From a Brain That Feared Tigers to Finding God

Throughout the process of evolution, humanity developed a highly potent intuition for the sake of survival. In academic circles, this is known as the Hyperactive Agency Detection Device (HADD).

Imagine our primitive ancestors in the wilderness hearing a "rustle" in the bushes. Between those who shrugged it off as a mere breeze (a natural phenomenon) and those who suspected the presence of a tiger trying to hunt them (an agent with intent), who survived? Naturally, the latter. The cost of a false alarm was merely a brief moment of embarrassment, but the cost of letting one’s guard down was life itself.

Consequently, the human brain evolved to instinctively infer that behind any massive, unseen phenomenon, there must be an "invisible agent with intent." When looking at droughts and floods, thunder and lightning, and the intricate order of the cosmos, believing that a God or a spirit lay behind them was far more "intuitive" and natural to human beings than believing the world just runs itself on its own.

The Intuition That a Watch Implies a Watchmaker

We often assume that believers trust in a God they have "never seen," but their intuition operates differently. To them, God is merely invisible, yet remains an undeniable reality who has left footprints across the entire universe. Here, another primal human intuition comes into play: Cause and Effect.

If you were walking along a path and discovered a meticulously functioning watch, no one would assume that sand and wind just happened to clump together over millions of years to create it. Naturally, the existence of a "watchmaker" immediately springs to mind.

The logic of theologians follows this exact path. When they confront a living cell, a human eye, or the physical laws of the universe moving without a single millimeter of error—all of which are incomparably more sophisticated than a watch—believing in a "First Cause" that made all of this possible is, to them, the more rational and natural intuition. For them, the flawless order of the universe is the clearest receipt proving that God exists.

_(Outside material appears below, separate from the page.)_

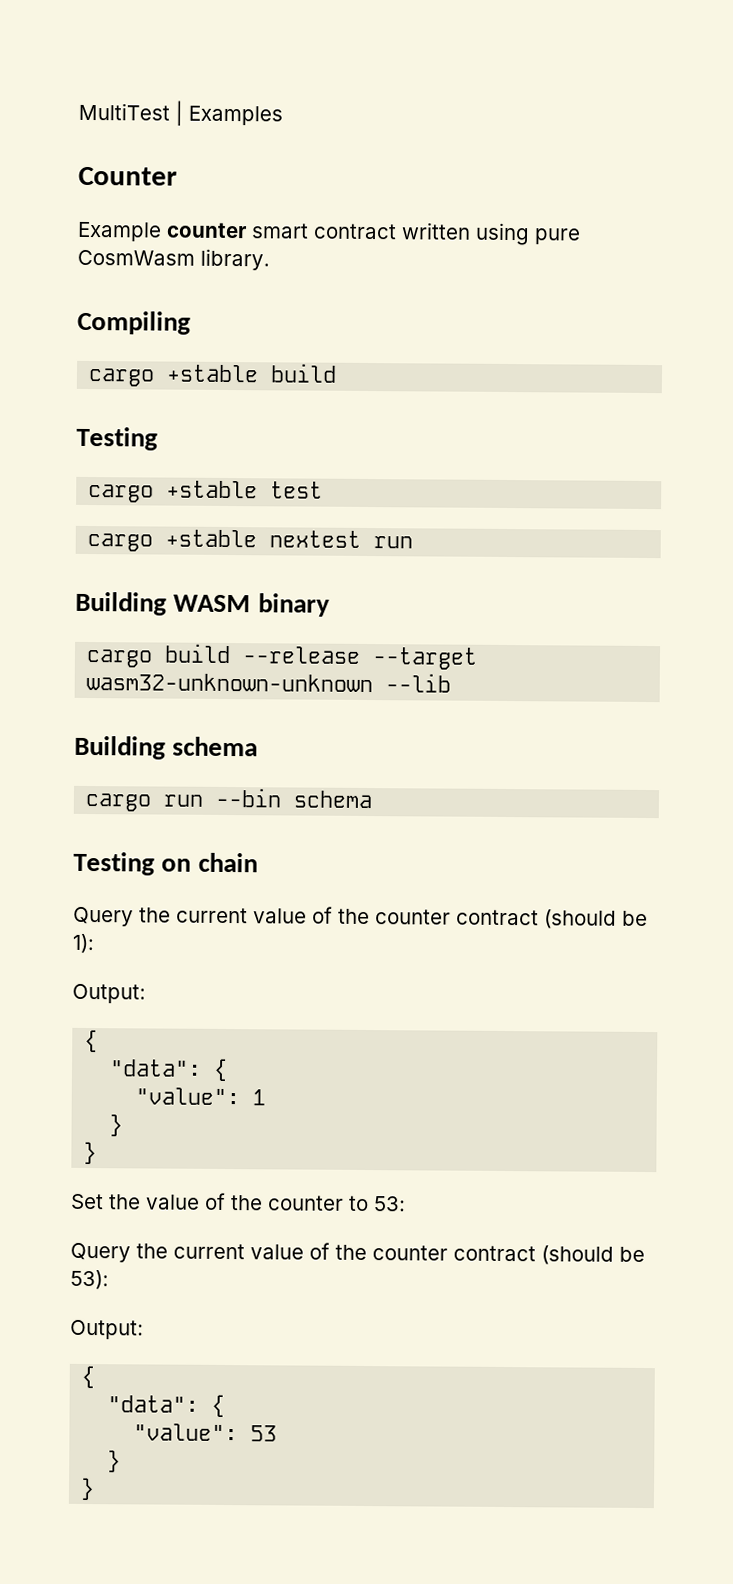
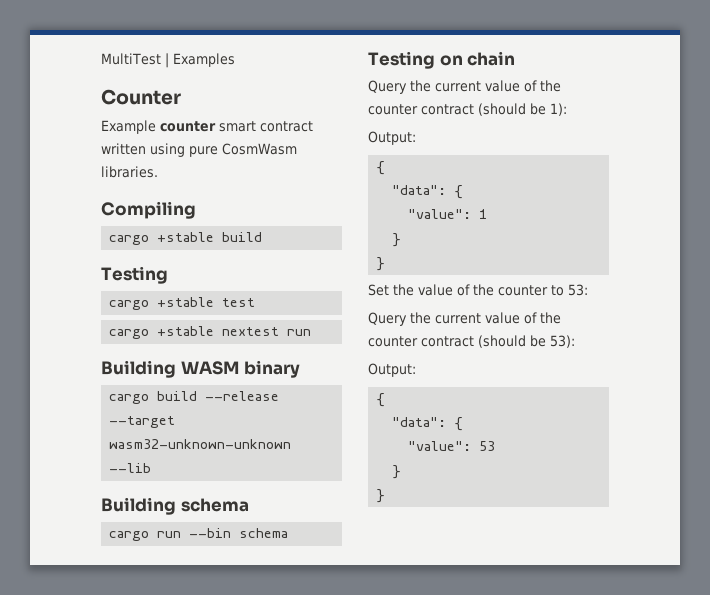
- Example counter smart contract written using pure CosmWasm library.
+ Example counter smart contract written using pure CosmWasm libraries.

Not the Absence of Doubt, but Those Who Survived It

One of the greatest misconceptions we hold is the illusion that theologians blindly believe in God without ever doubting. In reality, the greatest theologians in history were individuals who waded through deeper swamps of skepticism and agonizing doubt than the average person.

Thomas Aquinas, widely regarded as the pinnacle of medieval Catholic theology, asks himself this very question at the very beginning of his Summa Theologiae: "There are two decisive reasons why it seems God does not exist. First, the existence of evil in the world; second, the fact that the world can be explained entirely by natural laws without God." He essentially plunged the sharpest daggers of atheism into his own heart first.

They did not praise God because they were immune to doubt. Rather, they were people who faced every rational doubt and skepticism a human could possibly harbor, crushed them through fierce logic and reasoning, and reached their conclusion at the summit. For them, theology is not the "absence of doubt," but a realm of conviction earned by shattering doubt and crossing a bitter sea of skepticism.

Living in an Age of Trained Suspicion

Modern society, where believing in an invisible entity seems peculiar, is actually a very recent and unfamiliar landscape in the grand timeline of human history. It is only with the advanced development of science and reason that we have acquired the "trained intuition" that tells us, "If it cannot be seen or proven, it must first be doubted."

Yet, the raw, unrefined intuition of humanity still leans toward feeling a sense of awe when standing before majestic nature, whispering that there must be some sacred intent behind the stage of this life.

Ultimately, theology is not a bizarre discipline that goes against human nature. Rather, it is a monument of the human mind—one that takes our most primal intuition (that there must be a Designer behind it all) and refines it into its most sophisticated and elegant form through the highest tool of humanity: reason.